── MATERIAL FOR THIS TASK

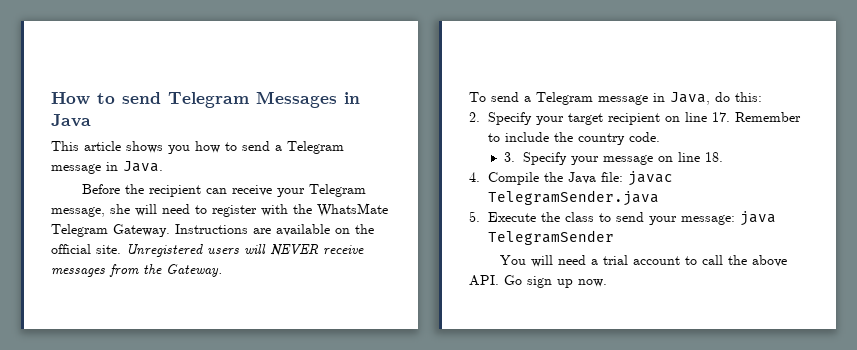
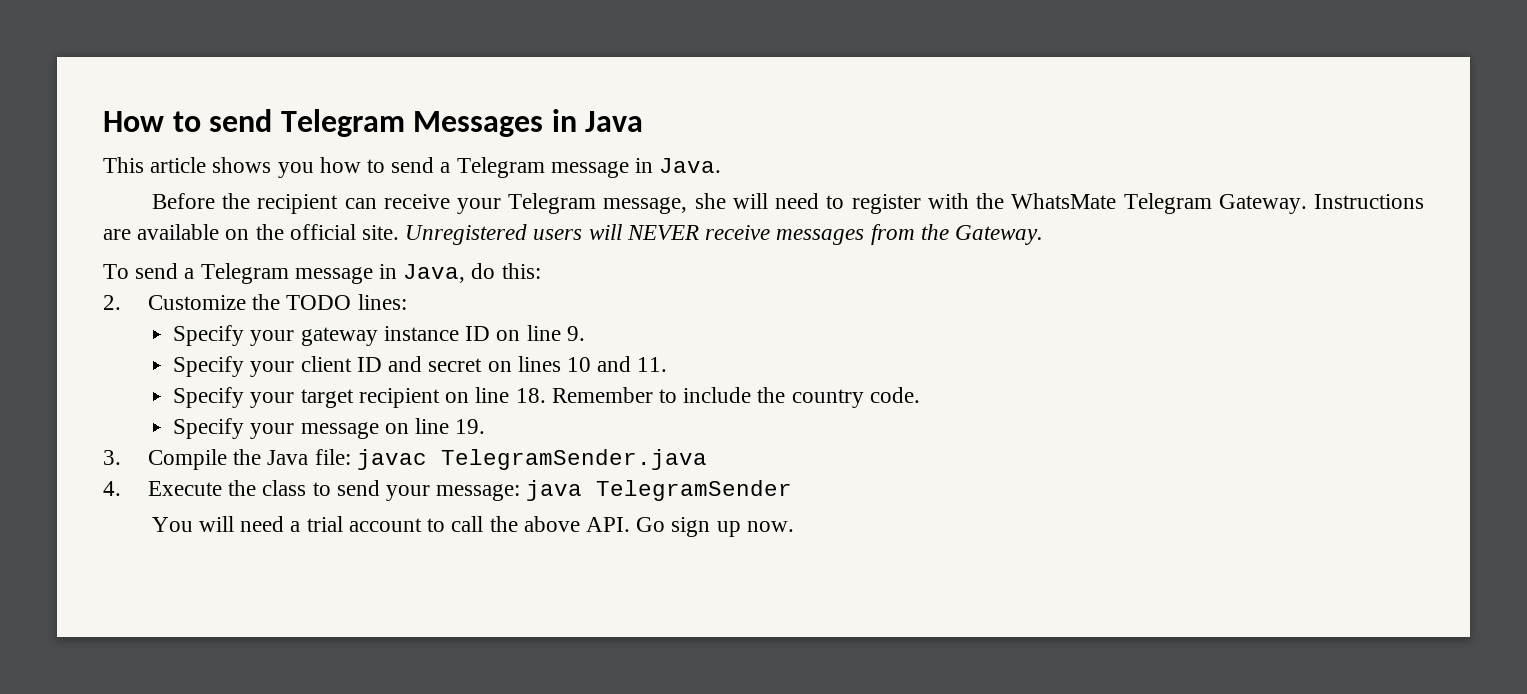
- 2. Specify your target recipient on line 17. Remember to include the country code.
+ 2. Customize the TODO lines:
+ Specify your gateway instance ID on line 9.
+ Specify your client ID and secret on lines 10 and 11.
+ Specify your target recipient on line 18. Remember to include the country code.
- 3. Specify your message on line 18.
- 4. Compile the Java file: javac TelegramSender.java
+ Specify your message on line 19.
+ 3. Compile the Java file: javac TelegramSender.java
- 5. Execute the class to send your message: java TelegramSender
+ 4. Execute the class to send your message: java TelegramSender

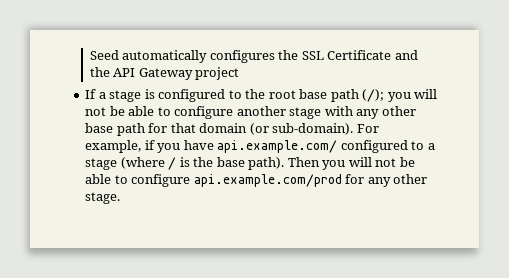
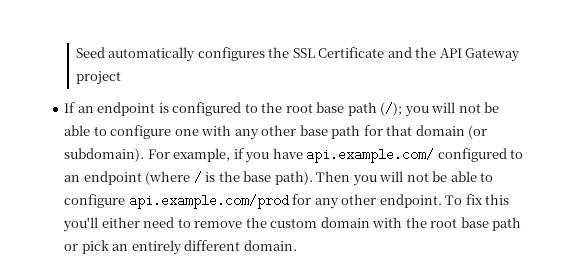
- If a stage is configured to the root base path (/); you will not be able to configure another stage with any other base path for that domain (or sub-domain).
+ If an endpoint is configured to the root base path (/); you will not be able to configure one with any other base path for that domain (or subdomain).
- For example, if you have api.example.com/ configured to a stage (where / is the base path).
+ For example, if you have api.example.com/ configured to an endpoint (where / is the base path).
- Then you will not be able to configure api.example.com/prod for any other stage.
+ Then you will not be able to configure api.example.com/prod for any other endpoint. To fix this you'll either need to remove the custom domain with the root base path or pick an entirely different domain.

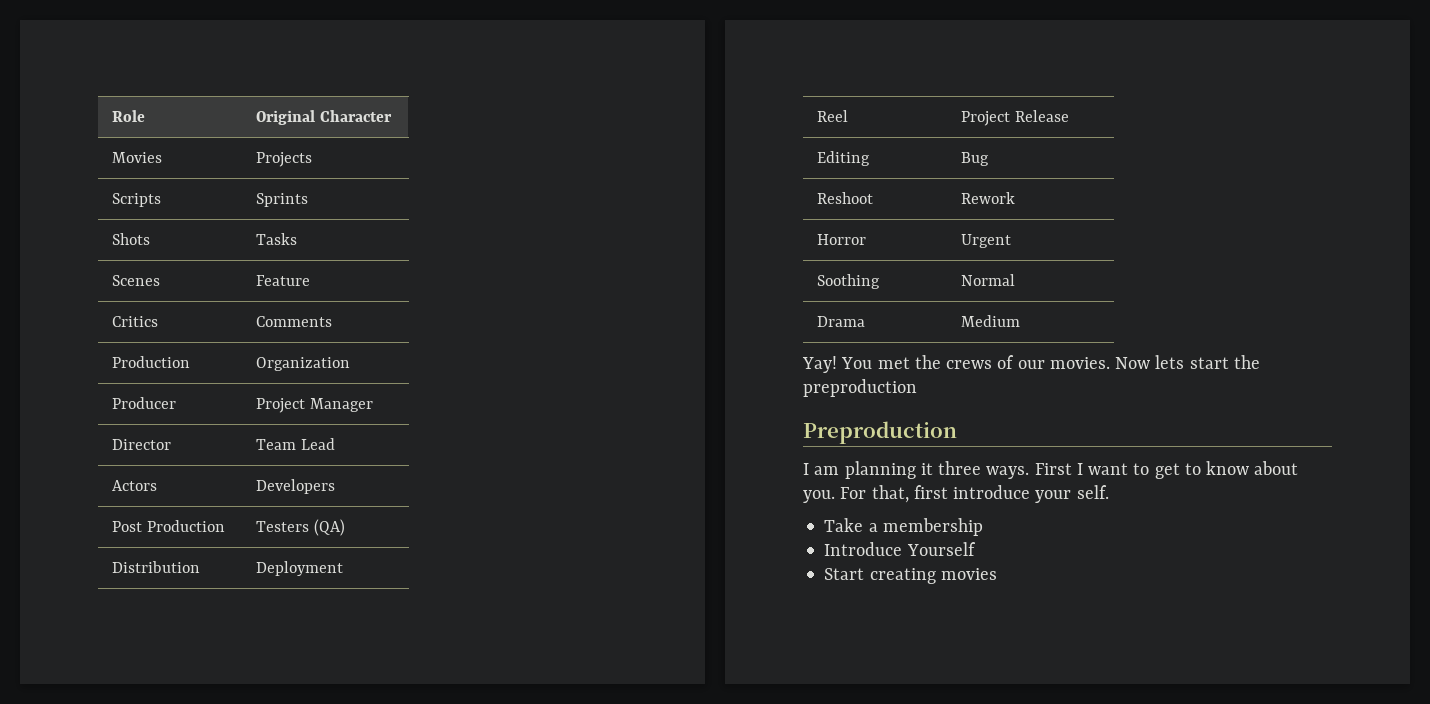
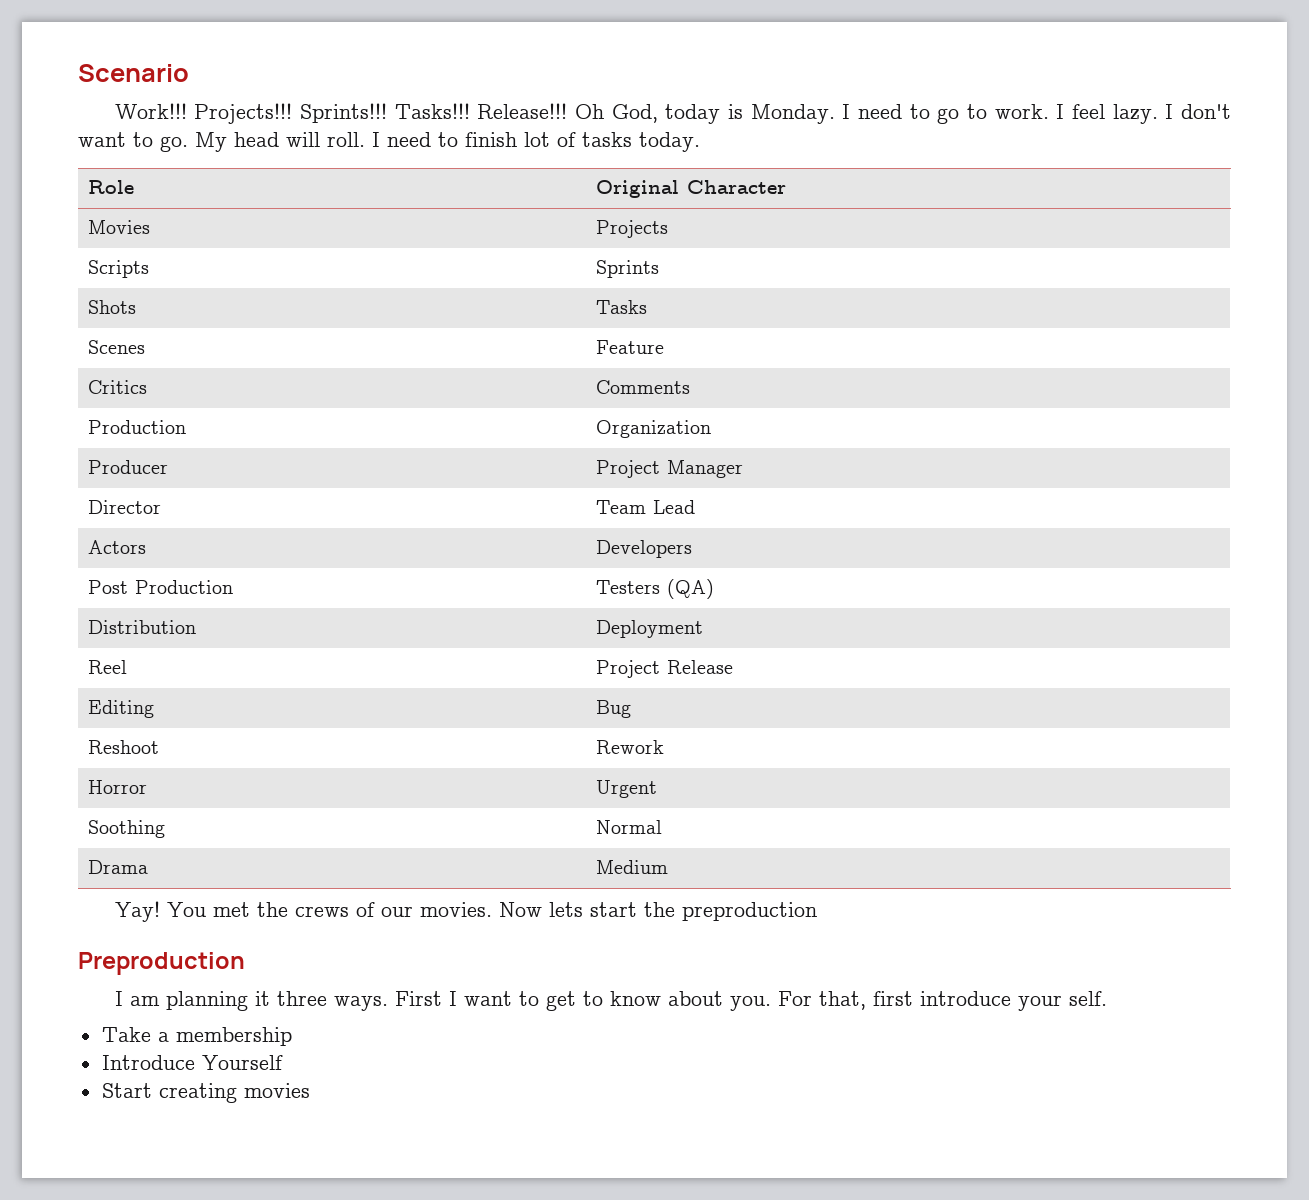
+ Scenario
+ Work!!! Projects!!! Sprints!!! Tasks!!! Release!!! Oh God, today is Monday. I need to go to work. I feel lazy. I don't want to go. My head will roll. I need to finish lot of tasks today.

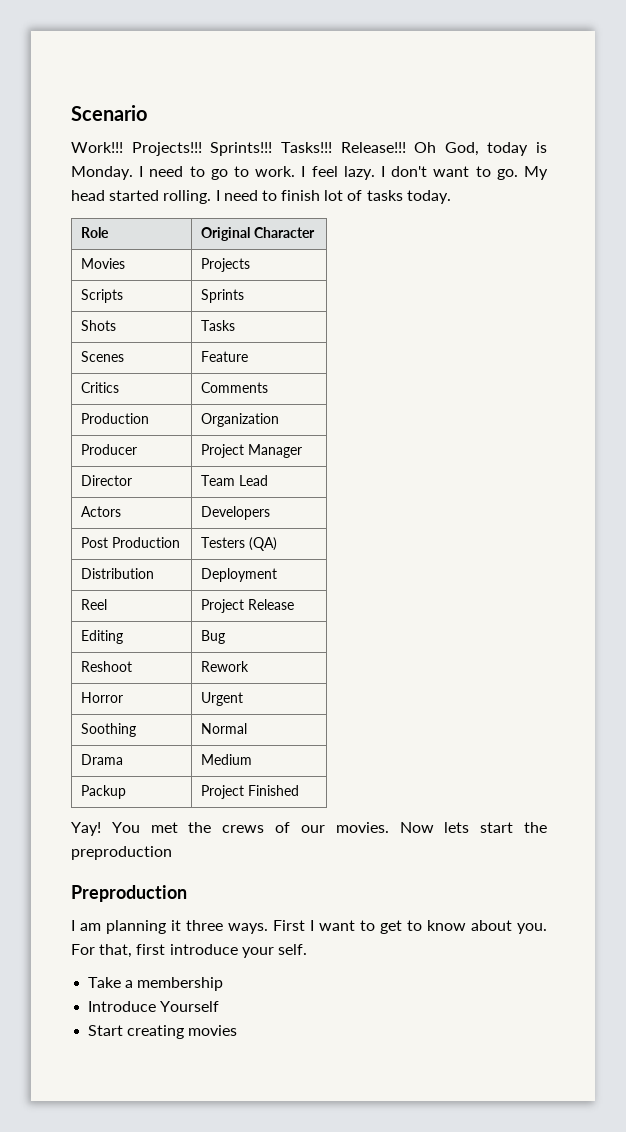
- My head will roll.
+ My head started rolling.
+ Packup | Project Finished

────

▸ **REQUIRED WORK**
Above are the lines; repeat exactly the ones from the line containing "- For example, if" down to the line containing "- Then you will", both inclusive.

▸ **ANSWER FOR THE TASK**
- For example, if you have api.example.com/ configured to a stage (where / is the base path).
+ For example, if you have api.example.com/ configured to an endpoint (where / is the base path).
- Then you will not be able to configure api.example.com/prod for any other stage.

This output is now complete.